Items listed in a dataset:
____
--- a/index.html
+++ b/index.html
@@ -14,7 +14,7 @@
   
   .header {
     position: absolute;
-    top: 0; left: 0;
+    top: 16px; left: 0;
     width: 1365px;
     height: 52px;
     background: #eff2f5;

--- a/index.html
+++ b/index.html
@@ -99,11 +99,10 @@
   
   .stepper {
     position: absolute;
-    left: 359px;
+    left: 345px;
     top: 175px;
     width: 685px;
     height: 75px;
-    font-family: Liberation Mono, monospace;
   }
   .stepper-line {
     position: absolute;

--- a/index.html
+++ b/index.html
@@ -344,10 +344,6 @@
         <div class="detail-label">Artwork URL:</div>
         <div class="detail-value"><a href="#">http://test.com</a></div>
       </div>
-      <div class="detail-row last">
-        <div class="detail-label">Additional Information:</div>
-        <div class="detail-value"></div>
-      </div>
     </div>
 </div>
____
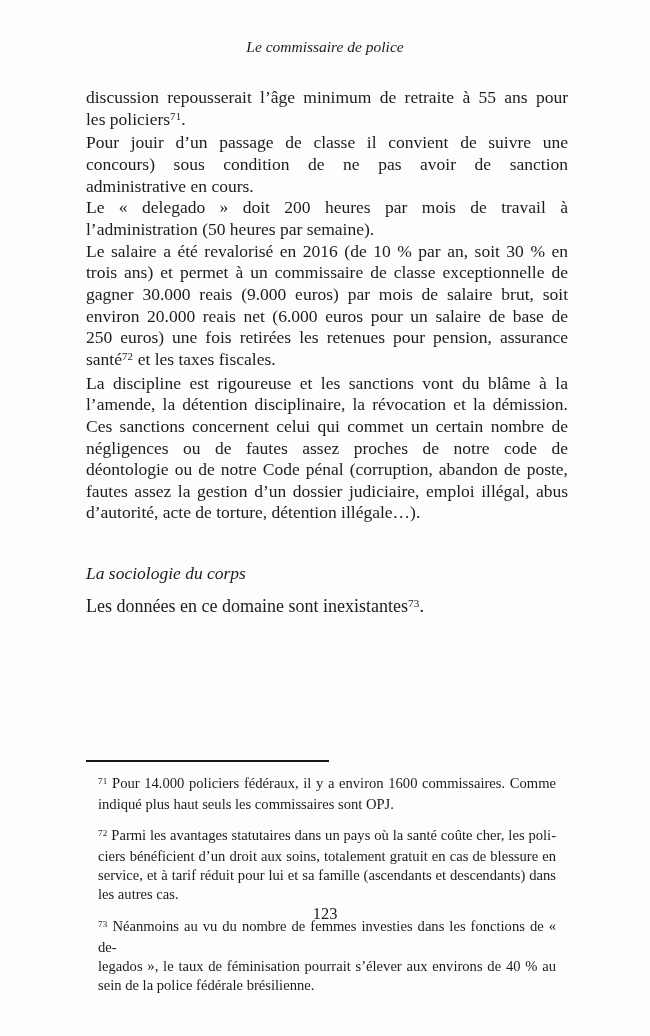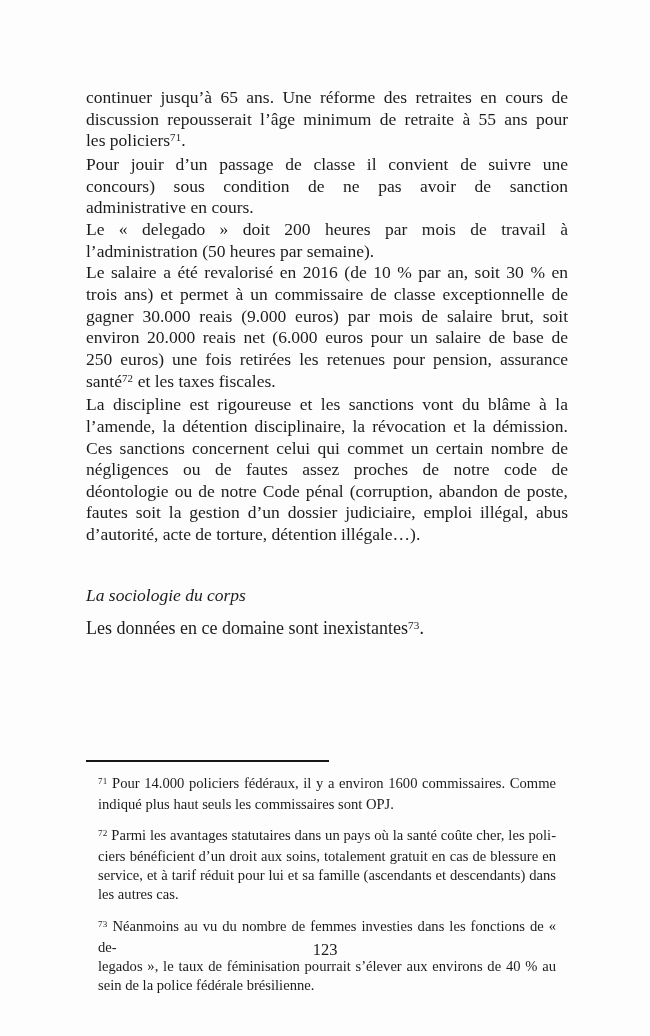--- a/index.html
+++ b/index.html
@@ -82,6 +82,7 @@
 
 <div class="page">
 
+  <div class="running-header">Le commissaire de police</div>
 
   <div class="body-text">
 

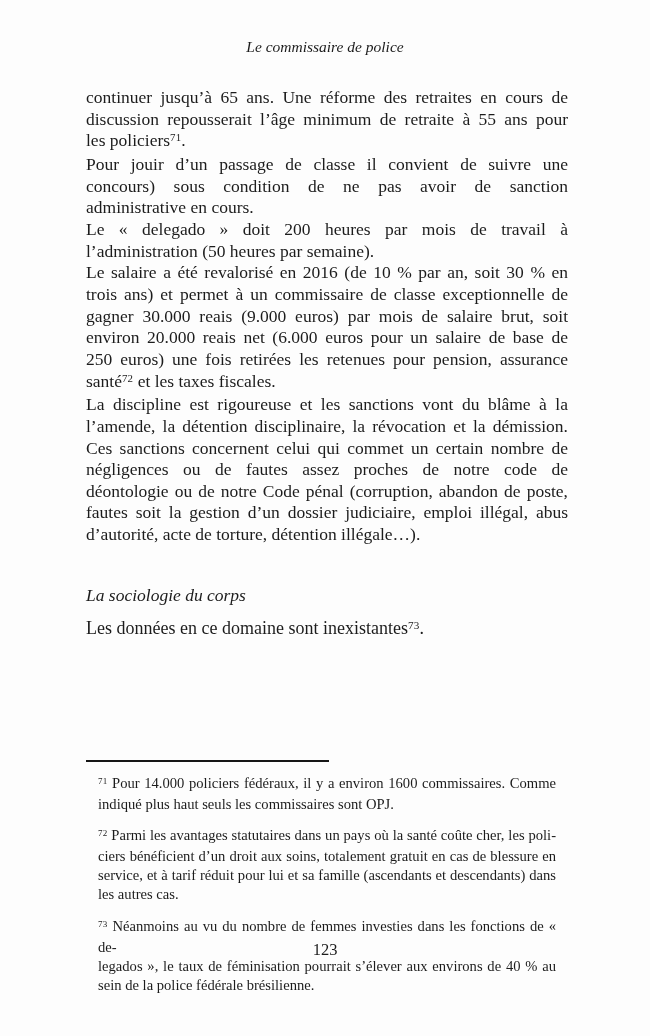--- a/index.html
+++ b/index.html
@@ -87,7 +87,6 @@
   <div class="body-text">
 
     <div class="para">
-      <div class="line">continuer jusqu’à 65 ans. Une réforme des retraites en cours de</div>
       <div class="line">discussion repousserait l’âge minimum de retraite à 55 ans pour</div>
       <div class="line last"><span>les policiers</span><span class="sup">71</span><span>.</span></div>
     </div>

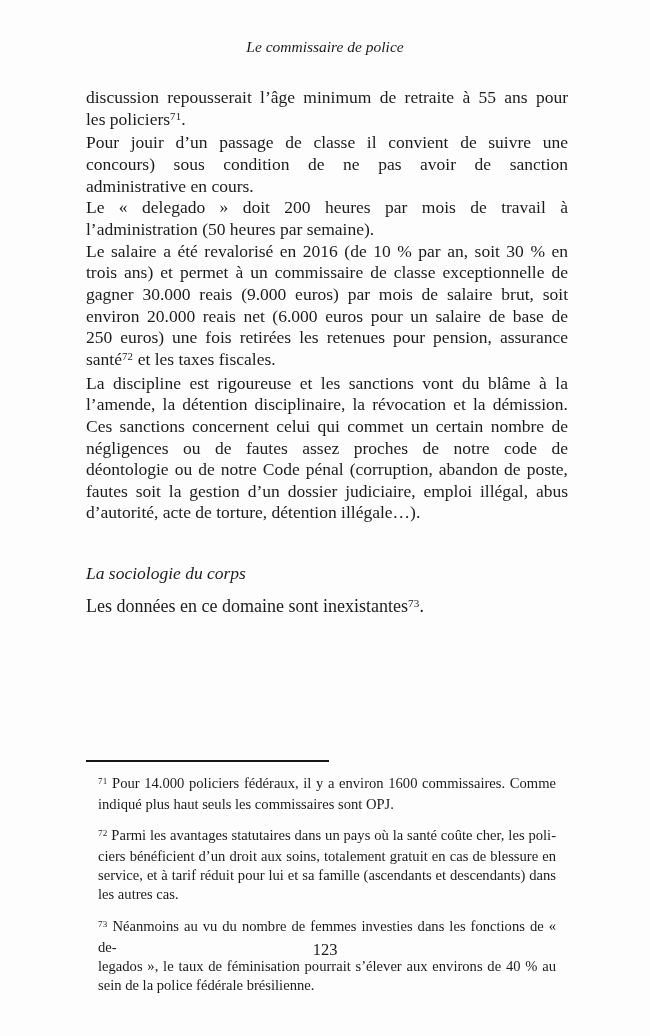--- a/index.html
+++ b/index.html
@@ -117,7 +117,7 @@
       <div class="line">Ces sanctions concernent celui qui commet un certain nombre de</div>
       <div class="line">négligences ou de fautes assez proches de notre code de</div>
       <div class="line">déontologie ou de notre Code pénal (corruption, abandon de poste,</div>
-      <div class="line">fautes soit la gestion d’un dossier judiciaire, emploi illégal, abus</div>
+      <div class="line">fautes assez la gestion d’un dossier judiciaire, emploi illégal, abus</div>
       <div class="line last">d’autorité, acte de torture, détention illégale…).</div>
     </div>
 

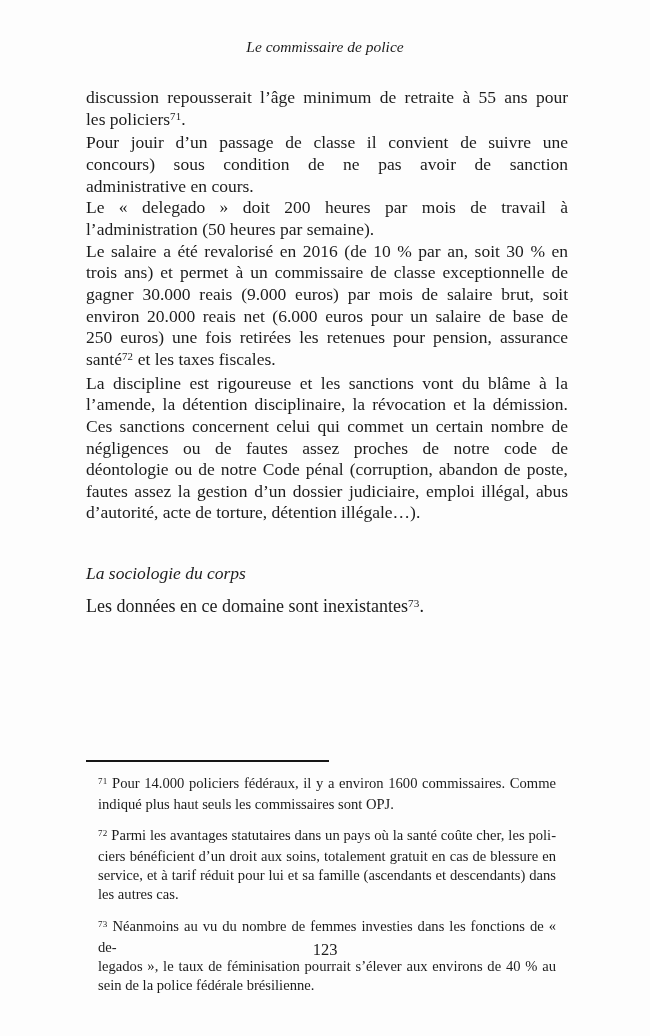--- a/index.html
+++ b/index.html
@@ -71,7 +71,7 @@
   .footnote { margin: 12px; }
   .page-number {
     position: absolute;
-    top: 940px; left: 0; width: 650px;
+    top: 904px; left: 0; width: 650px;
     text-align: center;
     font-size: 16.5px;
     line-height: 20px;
____
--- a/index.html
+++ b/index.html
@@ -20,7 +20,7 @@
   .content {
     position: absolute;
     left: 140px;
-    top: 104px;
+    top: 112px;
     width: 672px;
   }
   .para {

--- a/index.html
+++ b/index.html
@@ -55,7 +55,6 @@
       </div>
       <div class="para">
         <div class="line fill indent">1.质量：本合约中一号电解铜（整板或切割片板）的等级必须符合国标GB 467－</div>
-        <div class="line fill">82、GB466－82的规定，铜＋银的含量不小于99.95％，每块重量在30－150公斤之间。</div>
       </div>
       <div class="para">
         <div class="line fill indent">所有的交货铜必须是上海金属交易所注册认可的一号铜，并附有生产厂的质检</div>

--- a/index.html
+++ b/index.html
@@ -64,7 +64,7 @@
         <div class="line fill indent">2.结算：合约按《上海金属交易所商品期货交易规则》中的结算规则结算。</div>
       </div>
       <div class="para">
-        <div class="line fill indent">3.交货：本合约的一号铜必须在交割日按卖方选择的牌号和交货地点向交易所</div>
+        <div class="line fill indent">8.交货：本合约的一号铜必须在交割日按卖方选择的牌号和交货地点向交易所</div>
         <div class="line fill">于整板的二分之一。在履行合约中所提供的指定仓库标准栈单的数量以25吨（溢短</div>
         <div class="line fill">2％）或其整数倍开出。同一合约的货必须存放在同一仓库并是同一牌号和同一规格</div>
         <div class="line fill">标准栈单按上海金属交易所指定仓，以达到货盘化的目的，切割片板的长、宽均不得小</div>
____
EXERCISE DESCRIPTION
Work out the number of lines in the entries above that hold the word "gestion", giving the number without comment.

EXERCISE SOLUTION
2